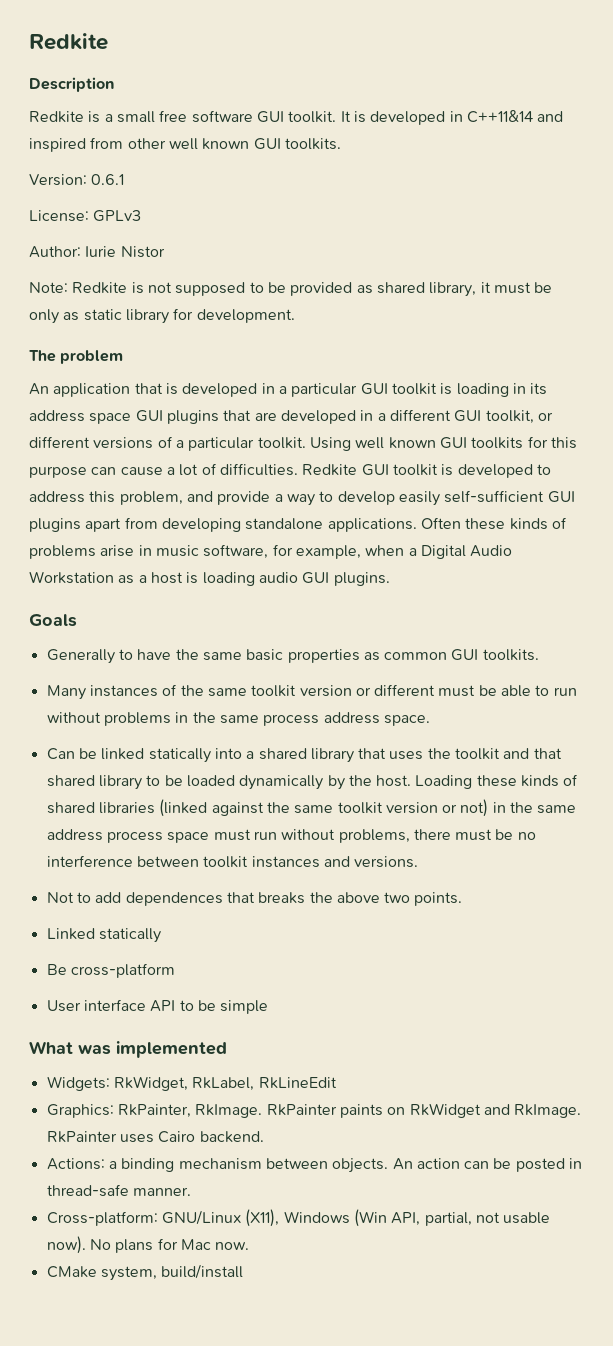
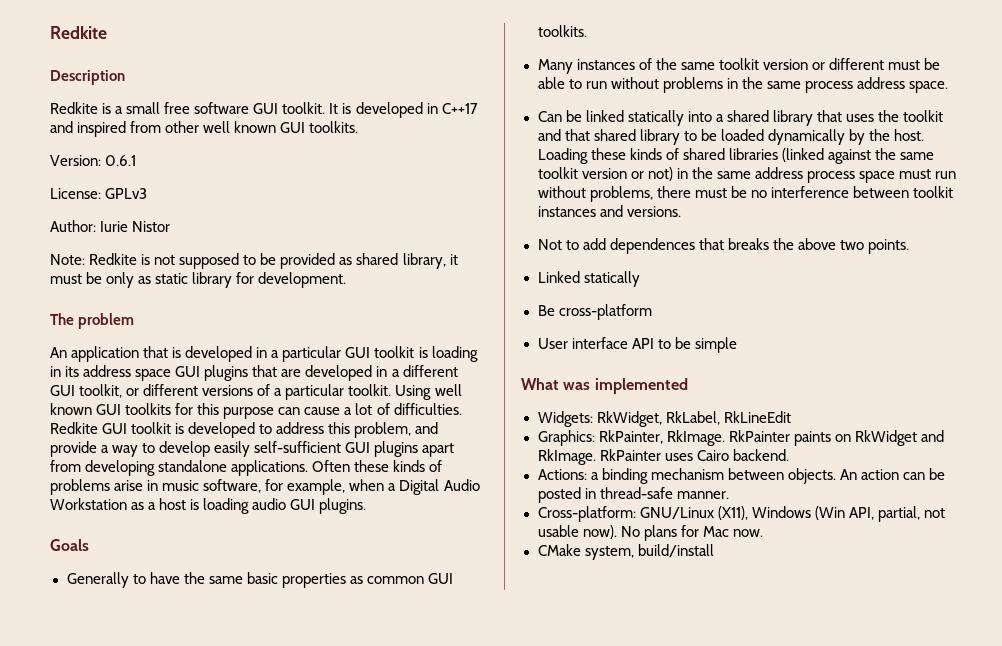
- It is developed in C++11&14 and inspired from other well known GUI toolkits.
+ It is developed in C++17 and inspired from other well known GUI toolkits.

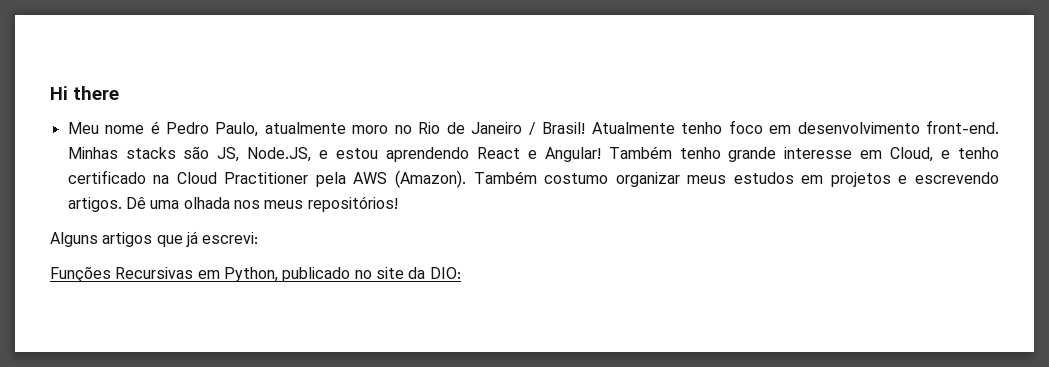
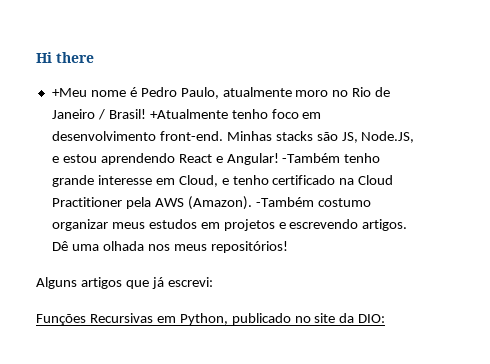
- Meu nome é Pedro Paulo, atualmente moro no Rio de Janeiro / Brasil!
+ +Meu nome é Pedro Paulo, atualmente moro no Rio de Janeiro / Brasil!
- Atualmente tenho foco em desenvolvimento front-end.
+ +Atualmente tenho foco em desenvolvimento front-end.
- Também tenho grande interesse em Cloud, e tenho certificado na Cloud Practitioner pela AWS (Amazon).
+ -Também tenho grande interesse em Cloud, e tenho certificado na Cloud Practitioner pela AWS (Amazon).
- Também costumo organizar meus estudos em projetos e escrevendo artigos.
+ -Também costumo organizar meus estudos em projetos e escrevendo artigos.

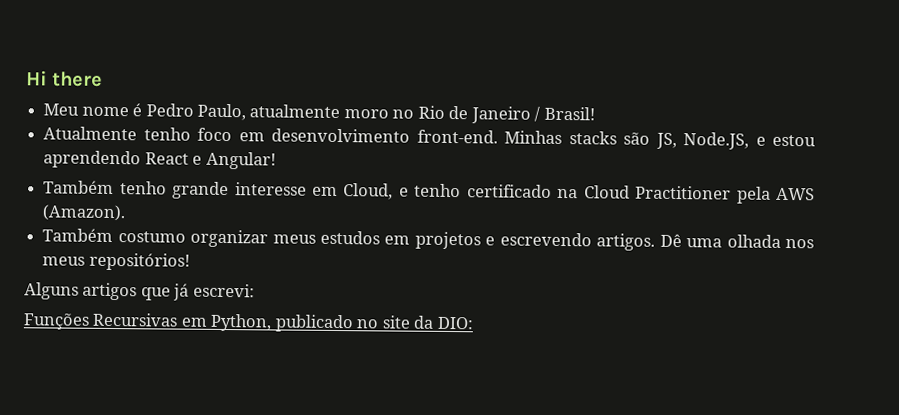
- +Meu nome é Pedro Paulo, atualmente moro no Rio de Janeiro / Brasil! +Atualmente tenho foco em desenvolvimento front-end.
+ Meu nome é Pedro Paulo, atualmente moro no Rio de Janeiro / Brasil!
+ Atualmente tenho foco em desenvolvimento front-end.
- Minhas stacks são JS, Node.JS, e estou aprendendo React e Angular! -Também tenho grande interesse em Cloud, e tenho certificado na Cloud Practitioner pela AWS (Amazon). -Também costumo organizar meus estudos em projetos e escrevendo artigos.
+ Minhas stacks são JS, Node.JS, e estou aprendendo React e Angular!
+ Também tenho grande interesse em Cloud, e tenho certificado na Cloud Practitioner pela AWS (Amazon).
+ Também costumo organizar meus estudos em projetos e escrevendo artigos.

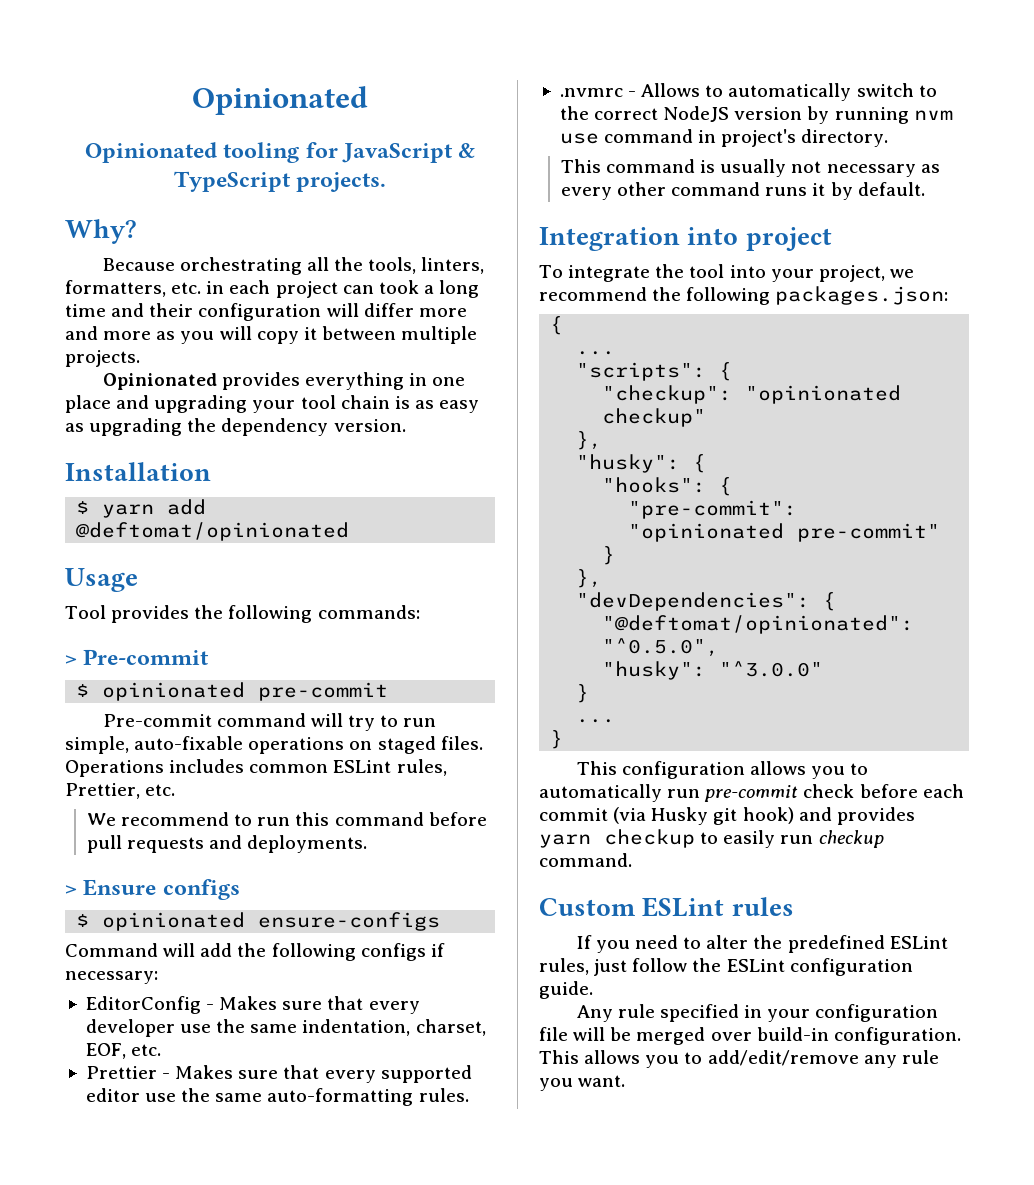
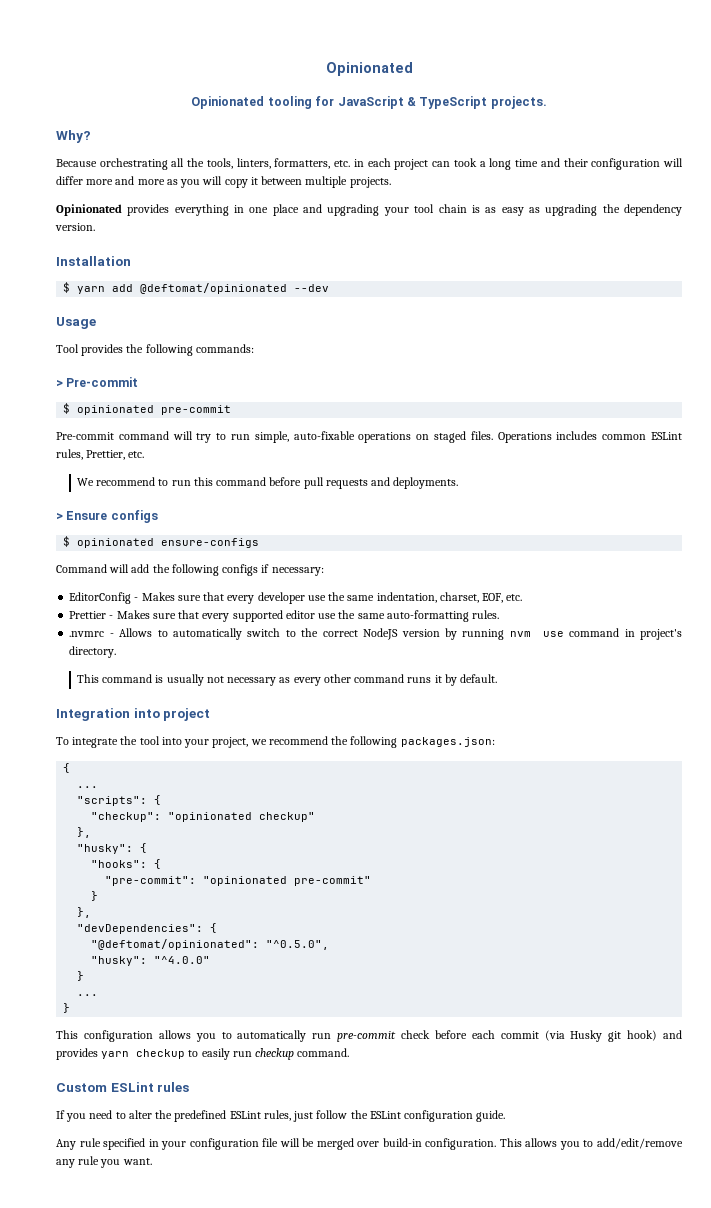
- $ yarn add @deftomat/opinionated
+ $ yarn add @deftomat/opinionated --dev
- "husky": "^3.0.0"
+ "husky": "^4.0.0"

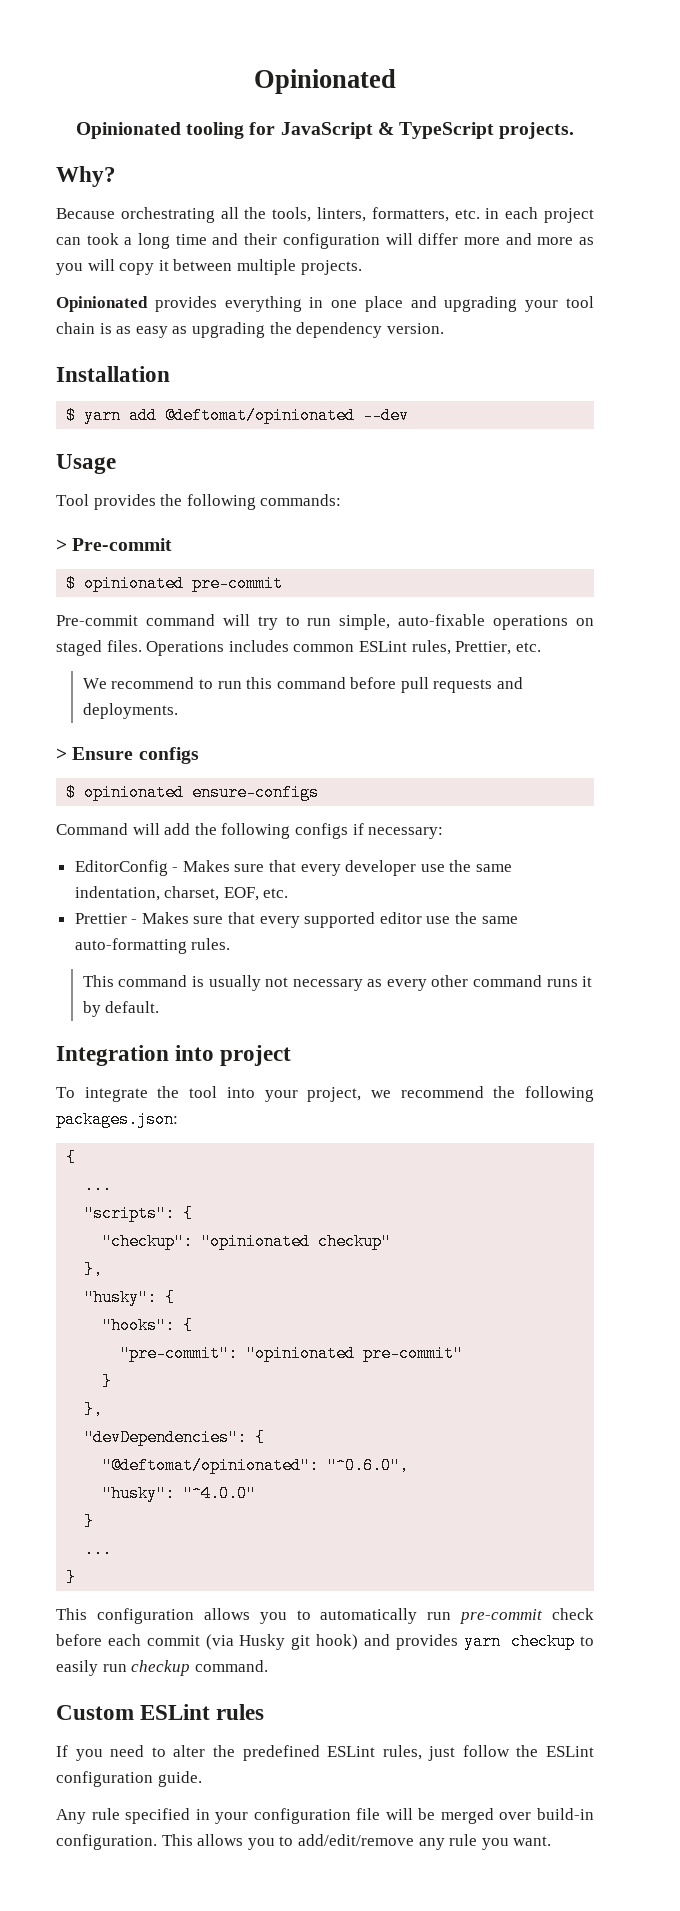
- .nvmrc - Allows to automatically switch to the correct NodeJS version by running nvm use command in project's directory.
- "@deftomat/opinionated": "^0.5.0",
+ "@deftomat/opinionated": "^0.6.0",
○ ○ ○
▸ **WORK ORDER**
Search the material above for the word "inspired", and return each line that holds it.

▸ **EXPECTED ANSWER**
- It is developed in C++11&14 and inspired from other well known GUI toolkits.
+ It is developed in C++17 and inspired from other well known GUI toolkits.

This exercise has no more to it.